Everyone has a story
You didn’t mean to turn this date into a sob story session about family drama, but once you tell your story (you didn’t really have a choice) you motivate your date to tell you his family’s dirty laundry.
It can be seen as a betrayal
If someone has a perfect relationship with his family, he probably just won’t get it. He cannot imagine ever cutting ties. Some dates will judge you, and think you betrayed your family. You may not even want a second date at that point, but sometimes, you understand it’s a good person who just can’t wrap his head around this.
Or, people may think you just have no patience
Some people judge you and think you were just acting like an overgrown teenager who didn’t want to try to get along with her family. If only it were that simple—you were probably the only one making an effort, and in the process, your family consumed you and nearly ruined you.
Or that you have no ability to forgive
Then there are individuals who just think you need to learn the art of forgiveness. They don’t get it: you have forgiven your family. But that still doesn’t mean that they even apologized or made any attempt to change the behavior. You can forgive someone, and still recognize they’re bad for you.
First holidays as a couple are weird
If you start consistently dating someone, and a holiday comes around, it can be awkward. You may not be serious enough that it’s time to meet one another’s families, but your boyfriend might also feel bad that you don’t have your own family to go to for the holidays.
His parents can take your parents’ side
Even if your boyfriend comes around to understanding your need to cut ties with your family, that doesn’t mean that his parents will understand. It’s very difficult for one set of parents to hear about another set of parents being estranged from their kid and sympathize with it. There’s a solidarity among parents, and your boyfriend’s parents might take your parent’s side.
And his parents will be in his ear
Your partner’s parents may be in his ear about convincing you to get back in touch with your family. They may even be in his ear about leaving you because they don’t think anyone who cut ties with her family could be a good person.
Some boyfriends try to convince you to reunite
Some people you date have the best intentions but they keep trying to pressure you to reunite with your family. You know that if they spent just one day with them they’d immediately understand why that is not a good idea.
Eventually, there is concern about the wedding finances
If things get serious, there is bound to be concern about wedding finances. Look: your partner’s parents didn’t expect to take on this expense alone. If they’re traditional (aka the bride’s parents pay), then they may not have expected to pay for any of this.
And the wedding emotions
Then there are concerns around the wedding emotions. Will any of your family be attending the wedding? How does his family explain to the rest of their family and friends that there isn’t one side of the ceremony for the bride’s family and one for the groom’s—it’s all for the grooms?

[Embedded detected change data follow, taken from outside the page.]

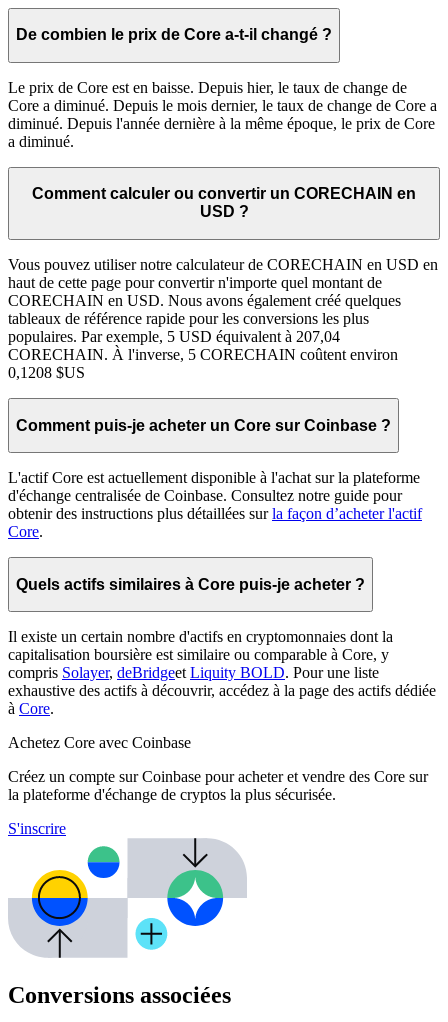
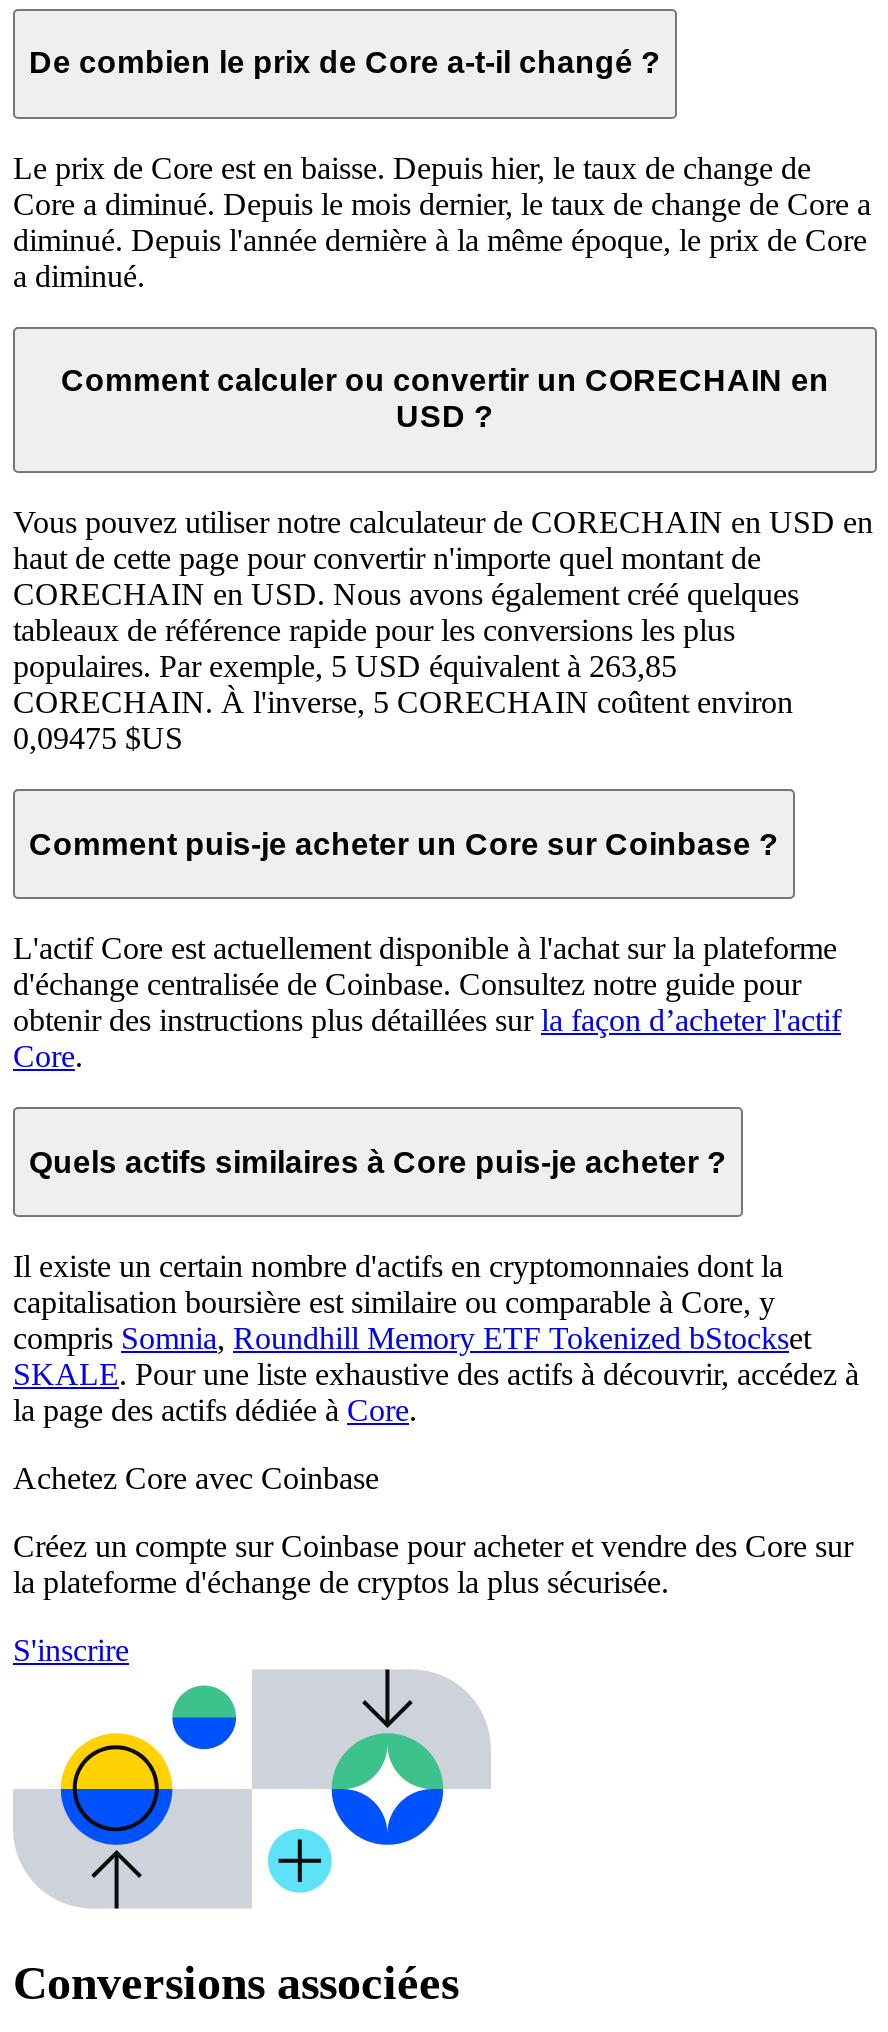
- populaires. Par exemple, 5 USD équivalent à 207,04
+ populaires. Par exemple, 5 USD équivalent à 263,85

- 0,1208 $US
+ 0,09475 $US

- compris Solayer, deBridgeet Liquity BOLD. Pour une liste
- exhaustive des actifs à découvrir, accédez à la page des actifs dédiée
- à Core.
+ compris Somnia, Roundhill Memory ETF Tokenized bStockset
+ SKALE. Pour une liste exhaustive des actifs à découvrir, accédez à
+ la page des actifs dédiée à Core.
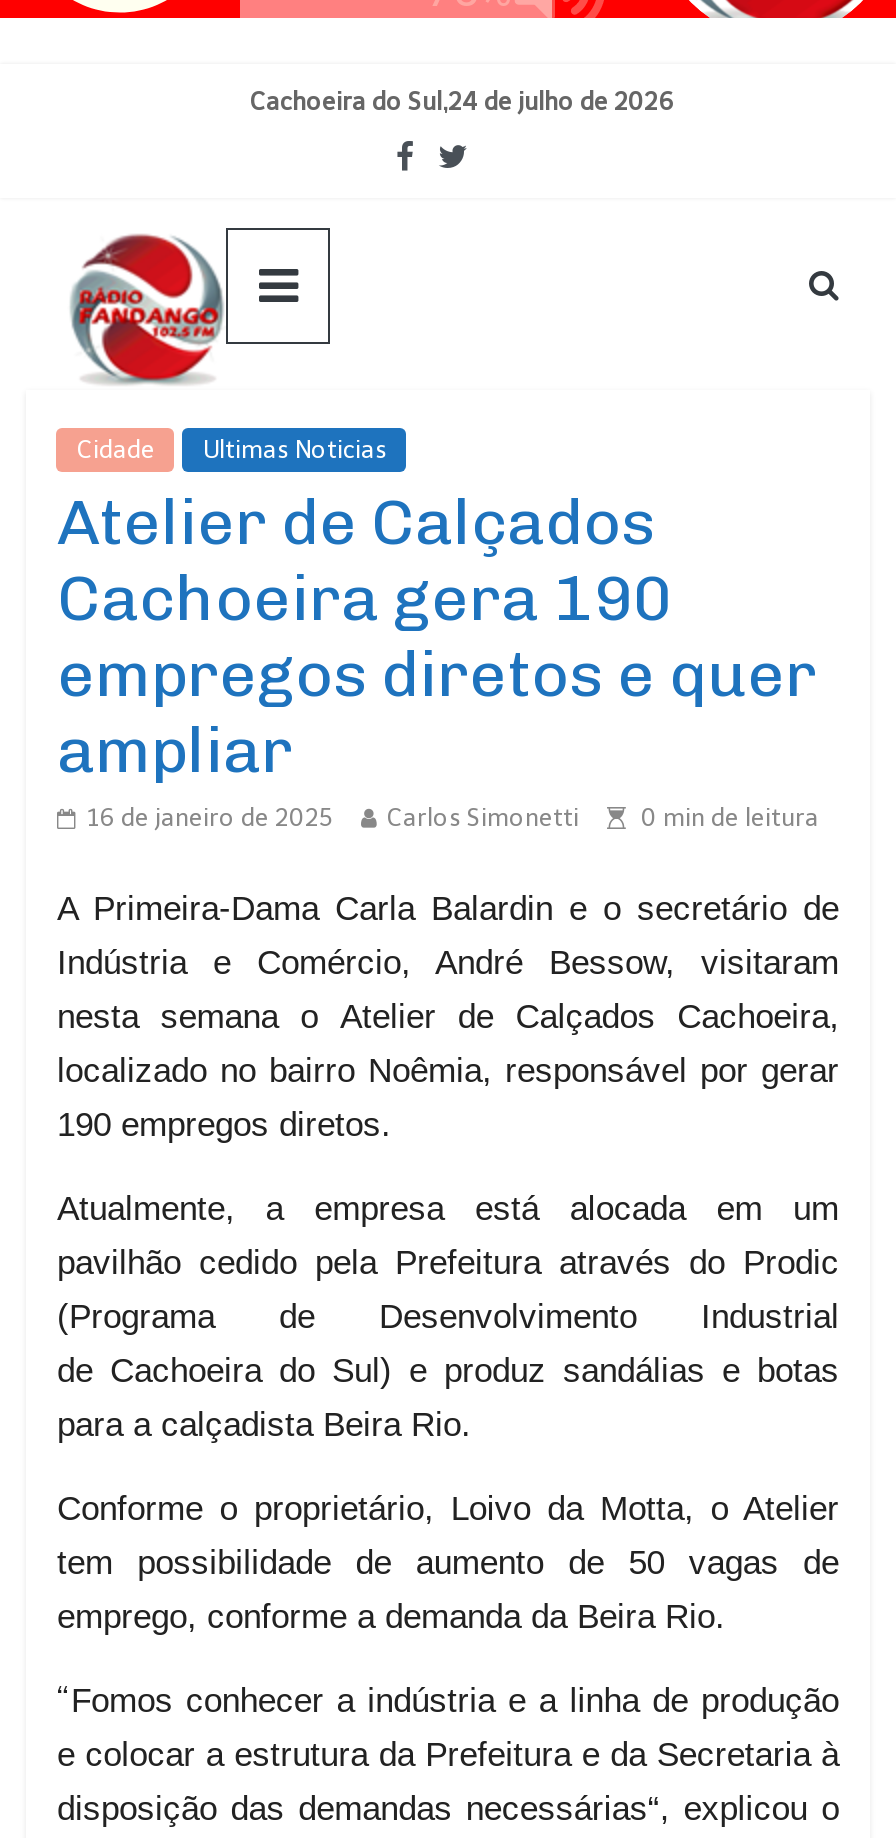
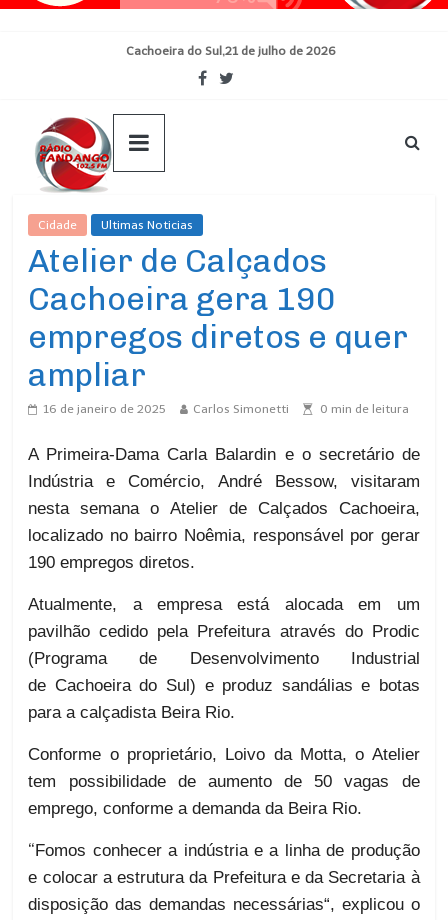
- Cachoeira do Sul,24 de julho de 2026
+ Cachoeira do Sul,21 de julho de 2026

And what about grandparents?
If things get very serious with someone and you start talking about having kids, either your partner, or his family, may start pushing the issue again—reach out to your parents…they should meet their grandchildren.
People wonder if you’d abandon your kids
Sometimes, people might judge you and think that because you cut ties with your parents that you’d cut ties with your own children. The reality is that, because you learned from your parents’ mistakes, you’ll probably make the fiercest, best parent ever.